По мнению Бартеля, тексты дощечек были и исключительно религиозного, ритуального значения. Никакого упоминания о политической истории острова в них нет; «отсутствуют известия о подвигах королей и столь распространенные в Океании генеалогии и родословные, — заявил он. — Отражены только неизменные рамки жизни».
А между тем именно в то время, когда Бартель делал это заявление, советские исследователи Кнорозов и Бутинов смогли найти генеалогию на одной из дощечек кохау ронго-ронго! Причем это признал даже Альфред Метро, который прежде считал, что кохау ронго-ронго не передают звуковую речь, а поэтому никак не могут служить для записи генеалогий. «Мои прежние возражения против этого представляются мне теперь необоснованными, — писал Метро, — так как двое русских ученых, Н. А. Бутинов и Ю. В. Кнорозов, доказали, что на дощечке, хранящейся в Сант-Яго (Чили), имеется ряд знаков, который, по-видимому, соответствует короткой генеалогии».
Большая часть ученых — и океанистов, и специалистов по теории письма — поставила дешифровку Бартеля под сильное сомнение: это относилось и к бартелевской теории эмбриописьма, с помощью которой можно вычитать любое содержание из любого текста, и к самому содержанию текстов кохау ронго-ронго.
«Известие о том, что знаменитые кохау ронго-ронго были, наконец-то, дешифрованы, естественно, вызвало большой интерес во всем мире. Бартель, однако, удерживался от того, чтобы привести переведенные им тексты и только резюмировал общий путь, с помощью которого он достиг результатов, объявив, что Гамбургский университет готовит к печати полный итог его переводов дощечек, — пишет Тур Хейердал. — Когда объявленная монография вышла в свет, она включала около четырехсот страниц таблиц и обсуждений, которые несомненно были полезны любому исследователю, имеющему намерение продолжать попытки в дешифровке. Но все, кто ожидал найти в монографии перевод одной или всех дощечек, были разочарованы этим эрудированным томом».
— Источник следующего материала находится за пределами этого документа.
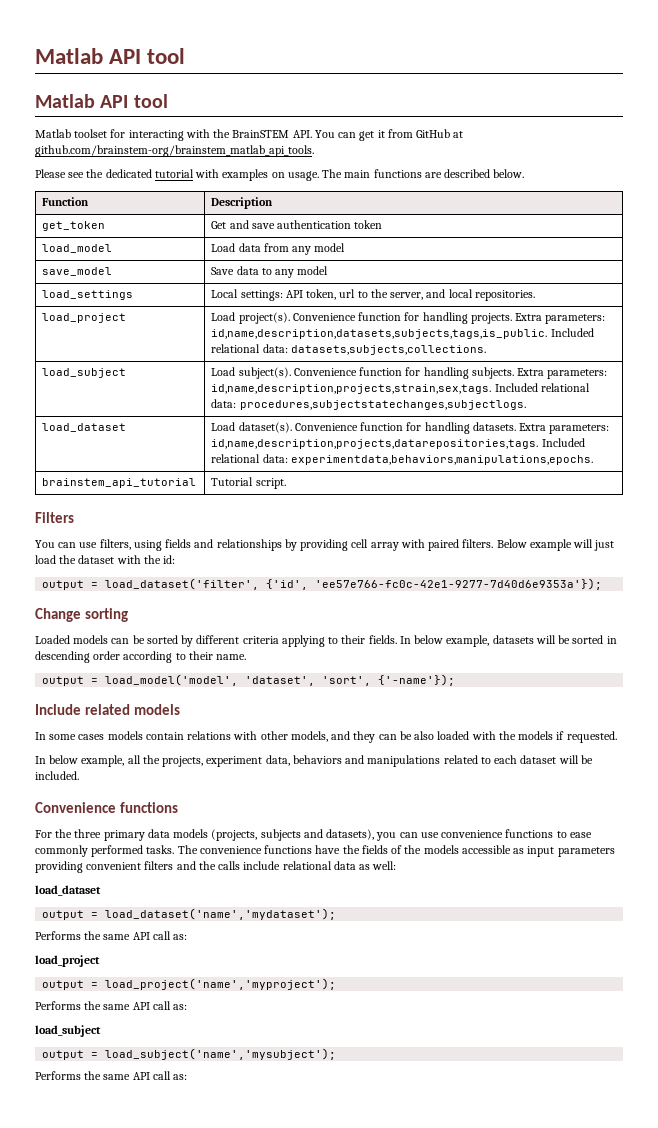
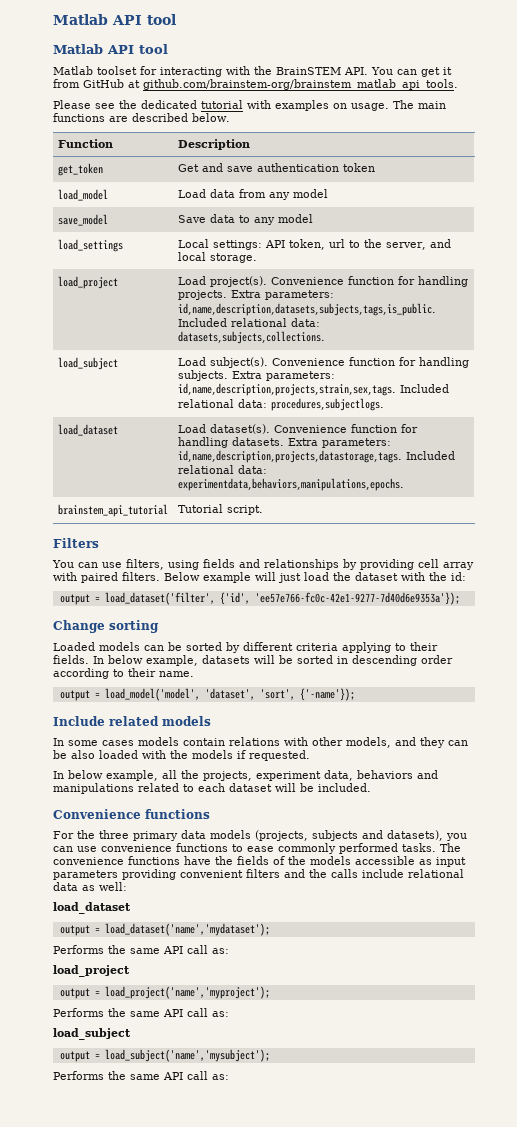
- load_settings | Local settings: API token, url to the server, and local repositories.
+ load_settings | Local settings: API token, url to the server, and local storage.
- load_subject | Load subject(s). Convenience function for handling subjects. Extra parameters: id,name,description,projects,strain,sex,tags. Included relational data: procedures,subjectstatechanges,subjectlogs.
+ load_subject | Load subject(s). Convenience function for handling subjects. Extra parameters: id,name,description,projects,strain,sex,tags. Included relational data: procedures,subjectlogs.
- load_dataset | Load dataset(s). Convenience function for handling datasets. Extra parameters: id,name,description,projects,datarepositories,tags. Included relational data: experimentdata,behaviors,manipulations,epochs.
+ load_dataset | Load dataset(s). Convenience function for handling datasets. Extra parameters: id,name,description,projects,datastorage,tags. Included relational data: experimentdata,behaviors,manipulations,epochs.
В журнале «Америкен Антрополоджисг» за февраль 1964 г. археологи Меллой, Шелсвольд и Смит предложили Бартелю дать перевод какой-либо из дощечек, допуская при этом контроль за его правильностью с помощью перекрестных чтений тех же знаков на других дощечках, Бартель этого перевода не сделал.
Сомнительны и другие открытия Бартеля, о которых писала западная пресса. Немецкий исследователь присвоил каждому значку кохау ронго-ронго особый номер, считая это своей заслугой.
Но выяснилось, что до него такую замену знаков цифрами (для удобства работы) применял ранее другой ученый — Пауль Леньон-Орджиль. Борис Кудрявцев еще в 1940 г. установил, что на трех дощечках кохау ронго-ронго написан один и тот же текст.
Томас Бартель приписал это открытие себе и своему «цифровому методу».
Таким образом, из «открытий» Бартеля лишь одно бесспорно: находка записной книжки епископа Жоссана с записями «чтений Меторо». Но как мы знаем теперь, это мало что прибавило к решению проблемы. Скорее наоборот, если у исследователей жила надежда на то, что Меторо действительно прочитал тексты, то теперь стало ясно, что это было не так.
Стало быть, записная книжка Жоссана для дешифровки письмен острова Пасхи бесполезна.
Расшифровывать их надо собственными силами, без помощи Жоссана и Меторо.
«Как и во всем, что касается исследования острова Пасхи, мы натыкаемся здесь на типичный случай, когда то, что мы знаем, заставляет нас особенно жалеть о том, чего мы не знаем, и когда приобретенные нами с таким трудом сведения только приводят нас к новым неразрешимым проблемам,» — справедливо пишет Фридрих Шульце-Мезье в книге, посвященной загадкам остоова Пасхи.